FRS: Absolutely. It is a privilege to have a professor like Randy in our school, who is a leader in the intersection between the profession and the discipline. Illinois has ostensibly developed a solid international reputation through its Building Performance Programs, from the Structures concentration to the integrated approach. I intend to provide a wider platform for their development locally and internationally.

DI: Could your reach include relationships with builders, scientists and more?

FRS: It could. I recently had a conversation with Rachel Switzky, director of Illinois’ Siebel Center for Design, about the possibility of forming a creative board composed of various game-changers, thinkers and disruptors from different schools and faculties at Illinois, including the arts, sciences and business. 

DI: Why have architects faced obstacles, biases or issues in collaborating? What can we learn from those experiences?

FRS: For a long time, architects were reluctant to sit at the table and lead where important decisions are made. They shied away from developers and politicians and assumed an impenetrable bubble of a righteous self-referential discourse.

As a result, our roles were defined by others based on their misconceptions and particular biases. In some cultures, the architect was little more than an aesthetic consultant who provided the frosting for the cake developed by a group of respectable engineers.

I have worked in such environments where it was incredibly difficult to enroll everyone in a vision, when no one was ready to accept your leadership role. I believe we are now designing our own platforms for the development of our discipline and projecting its agency and potential as opposed to its limitations. 

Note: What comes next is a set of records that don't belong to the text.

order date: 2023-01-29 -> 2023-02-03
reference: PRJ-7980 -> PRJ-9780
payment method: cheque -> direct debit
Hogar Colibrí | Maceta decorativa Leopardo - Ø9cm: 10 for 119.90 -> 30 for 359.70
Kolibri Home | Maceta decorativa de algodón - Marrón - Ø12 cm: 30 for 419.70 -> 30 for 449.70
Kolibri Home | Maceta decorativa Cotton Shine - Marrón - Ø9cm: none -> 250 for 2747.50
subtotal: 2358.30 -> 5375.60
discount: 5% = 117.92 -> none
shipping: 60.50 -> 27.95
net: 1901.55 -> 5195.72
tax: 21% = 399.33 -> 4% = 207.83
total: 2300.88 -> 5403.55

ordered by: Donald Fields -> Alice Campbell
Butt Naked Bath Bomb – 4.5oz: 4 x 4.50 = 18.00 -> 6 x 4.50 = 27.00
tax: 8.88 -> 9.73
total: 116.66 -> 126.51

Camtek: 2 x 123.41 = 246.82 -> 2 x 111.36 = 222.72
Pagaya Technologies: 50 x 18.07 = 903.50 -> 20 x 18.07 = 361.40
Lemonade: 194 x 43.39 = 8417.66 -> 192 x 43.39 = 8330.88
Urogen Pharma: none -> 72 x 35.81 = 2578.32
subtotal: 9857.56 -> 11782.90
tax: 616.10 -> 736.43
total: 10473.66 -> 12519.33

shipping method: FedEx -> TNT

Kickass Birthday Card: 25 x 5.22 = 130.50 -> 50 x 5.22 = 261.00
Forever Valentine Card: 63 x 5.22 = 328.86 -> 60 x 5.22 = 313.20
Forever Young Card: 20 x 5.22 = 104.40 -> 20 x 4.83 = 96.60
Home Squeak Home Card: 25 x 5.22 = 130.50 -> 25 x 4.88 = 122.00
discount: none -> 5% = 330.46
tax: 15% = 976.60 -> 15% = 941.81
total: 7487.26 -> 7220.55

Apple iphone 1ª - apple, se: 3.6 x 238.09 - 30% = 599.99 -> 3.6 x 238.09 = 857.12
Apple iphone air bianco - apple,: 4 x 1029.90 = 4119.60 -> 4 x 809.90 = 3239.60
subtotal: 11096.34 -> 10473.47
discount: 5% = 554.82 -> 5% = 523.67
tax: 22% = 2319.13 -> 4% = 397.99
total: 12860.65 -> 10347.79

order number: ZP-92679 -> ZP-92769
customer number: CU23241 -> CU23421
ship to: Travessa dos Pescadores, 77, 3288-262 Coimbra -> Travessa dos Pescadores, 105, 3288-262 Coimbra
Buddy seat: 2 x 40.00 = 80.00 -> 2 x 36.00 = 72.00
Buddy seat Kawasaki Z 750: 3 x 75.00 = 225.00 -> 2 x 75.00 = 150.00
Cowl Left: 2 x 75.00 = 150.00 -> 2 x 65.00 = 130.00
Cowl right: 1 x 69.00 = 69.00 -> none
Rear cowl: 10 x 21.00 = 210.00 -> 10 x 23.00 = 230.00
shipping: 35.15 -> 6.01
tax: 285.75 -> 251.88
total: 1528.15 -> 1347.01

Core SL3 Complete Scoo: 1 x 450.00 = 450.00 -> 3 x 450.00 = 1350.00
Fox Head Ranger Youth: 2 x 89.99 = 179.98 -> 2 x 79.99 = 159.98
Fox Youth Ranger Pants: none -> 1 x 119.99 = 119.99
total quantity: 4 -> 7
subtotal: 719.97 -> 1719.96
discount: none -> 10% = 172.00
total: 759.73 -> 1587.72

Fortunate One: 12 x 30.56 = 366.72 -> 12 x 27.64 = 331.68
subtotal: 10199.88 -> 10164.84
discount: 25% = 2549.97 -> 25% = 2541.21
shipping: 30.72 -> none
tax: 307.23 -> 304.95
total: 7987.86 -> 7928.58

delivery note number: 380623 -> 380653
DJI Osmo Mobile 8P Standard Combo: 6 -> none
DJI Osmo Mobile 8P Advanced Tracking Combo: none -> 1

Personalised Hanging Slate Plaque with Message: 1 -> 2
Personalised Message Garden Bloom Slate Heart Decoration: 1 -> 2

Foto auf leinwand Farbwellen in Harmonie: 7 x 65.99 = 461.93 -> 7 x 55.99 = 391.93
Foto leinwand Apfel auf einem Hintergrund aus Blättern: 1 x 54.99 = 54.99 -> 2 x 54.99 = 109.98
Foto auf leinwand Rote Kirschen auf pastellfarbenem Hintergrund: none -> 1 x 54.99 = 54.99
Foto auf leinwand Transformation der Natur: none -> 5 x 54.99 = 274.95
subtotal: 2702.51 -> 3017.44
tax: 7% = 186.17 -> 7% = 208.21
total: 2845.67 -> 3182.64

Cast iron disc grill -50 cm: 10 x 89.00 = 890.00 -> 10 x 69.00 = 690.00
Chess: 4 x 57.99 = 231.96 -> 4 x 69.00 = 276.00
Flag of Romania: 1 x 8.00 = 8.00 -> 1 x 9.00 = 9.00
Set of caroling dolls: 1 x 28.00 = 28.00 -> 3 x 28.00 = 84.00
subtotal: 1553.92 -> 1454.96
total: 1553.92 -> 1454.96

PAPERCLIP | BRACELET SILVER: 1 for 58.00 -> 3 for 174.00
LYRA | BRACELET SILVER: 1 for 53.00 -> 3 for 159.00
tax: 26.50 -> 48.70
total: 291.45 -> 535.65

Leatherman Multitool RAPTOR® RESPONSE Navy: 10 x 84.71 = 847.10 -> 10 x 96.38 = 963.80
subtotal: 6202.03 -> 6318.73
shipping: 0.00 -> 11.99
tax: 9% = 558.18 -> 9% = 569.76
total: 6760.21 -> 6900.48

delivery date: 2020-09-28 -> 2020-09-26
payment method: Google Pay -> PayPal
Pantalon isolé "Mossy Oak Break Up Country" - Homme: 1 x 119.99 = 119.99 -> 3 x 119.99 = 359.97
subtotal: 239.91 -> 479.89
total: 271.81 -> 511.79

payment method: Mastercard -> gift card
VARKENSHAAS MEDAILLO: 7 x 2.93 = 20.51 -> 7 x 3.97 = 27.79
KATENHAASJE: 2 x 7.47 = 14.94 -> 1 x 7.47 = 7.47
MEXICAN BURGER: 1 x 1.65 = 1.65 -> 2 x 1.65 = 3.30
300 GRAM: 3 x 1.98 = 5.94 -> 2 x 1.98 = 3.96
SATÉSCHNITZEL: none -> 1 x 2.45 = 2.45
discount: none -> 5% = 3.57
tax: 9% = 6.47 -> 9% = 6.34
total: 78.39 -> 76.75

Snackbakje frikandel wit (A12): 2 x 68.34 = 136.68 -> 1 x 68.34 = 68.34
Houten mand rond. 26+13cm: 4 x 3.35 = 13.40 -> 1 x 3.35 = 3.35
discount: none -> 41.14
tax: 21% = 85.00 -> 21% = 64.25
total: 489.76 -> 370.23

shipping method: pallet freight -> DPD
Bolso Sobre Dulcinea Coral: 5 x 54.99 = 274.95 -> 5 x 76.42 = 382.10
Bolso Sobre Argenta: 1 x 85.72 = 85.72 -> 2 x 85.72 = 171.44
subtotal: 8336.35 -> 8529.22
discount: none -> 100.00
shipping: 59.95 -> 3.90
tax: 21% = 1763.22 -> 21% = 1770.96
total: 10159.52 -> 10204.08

I’m very optimistic about the future.



Francisco Javier Rodríguez-Suárez, FAIA, is the Clayton T. Miers professor in Architecture and director of the School of Architecture at the University of Illinois. Professor Rodríguez-Suárez studied architecture at Georgia Tech, Paris, and Harvard GSD, where he earned a Master of Architecture with Distinction, winning the American Institute of Architects Medal, the Portfolio Award and a Fulbright Fellowship.

For nine years, he served as dean of the University of Puerto Rico School of Architecture and has taught and lectured at various universities in Europe, Asia, Latin America, Africa, and the United States. He has been invited by the American Academy in Rome to be a visiting scholar and by many prestigious universities to be visiting critic, including the AA, MIT, Harvard, Penn, Cornell, Barcelona, Seville, Toronto, Madrid, Barcelona, the Glasgow School of Arts, Tulane, Rice, the Istanbul Technological University and the University of Johannesburg. He served as the director of (in)forma, an award-winning academic journal, and has edited five books including “Alma Mater,” “Aula Magna,” “Chronologies of an Architectural Pedagogy,” “De Buena Tinta” and “Contemporary Architecture in Puerto Rico 1992–2010,” a joint effort with the AIA.

His practice, RSVP Architects, has earned over 10 AIA-PR awards and citations and several BIENAL awards in seven different categories. Rodríguez-Suárez is a Fellow of the AIA and was selected by El Nuevo Día newspaper as one of the ten most influential pioneers in Puerto Rico in 2008, when he collaborated with artist Ai Wei Wei on the Ordos 100 project in China. He recently finished his term as president of the Association of Collegiate Schools of Architecture (ACSA).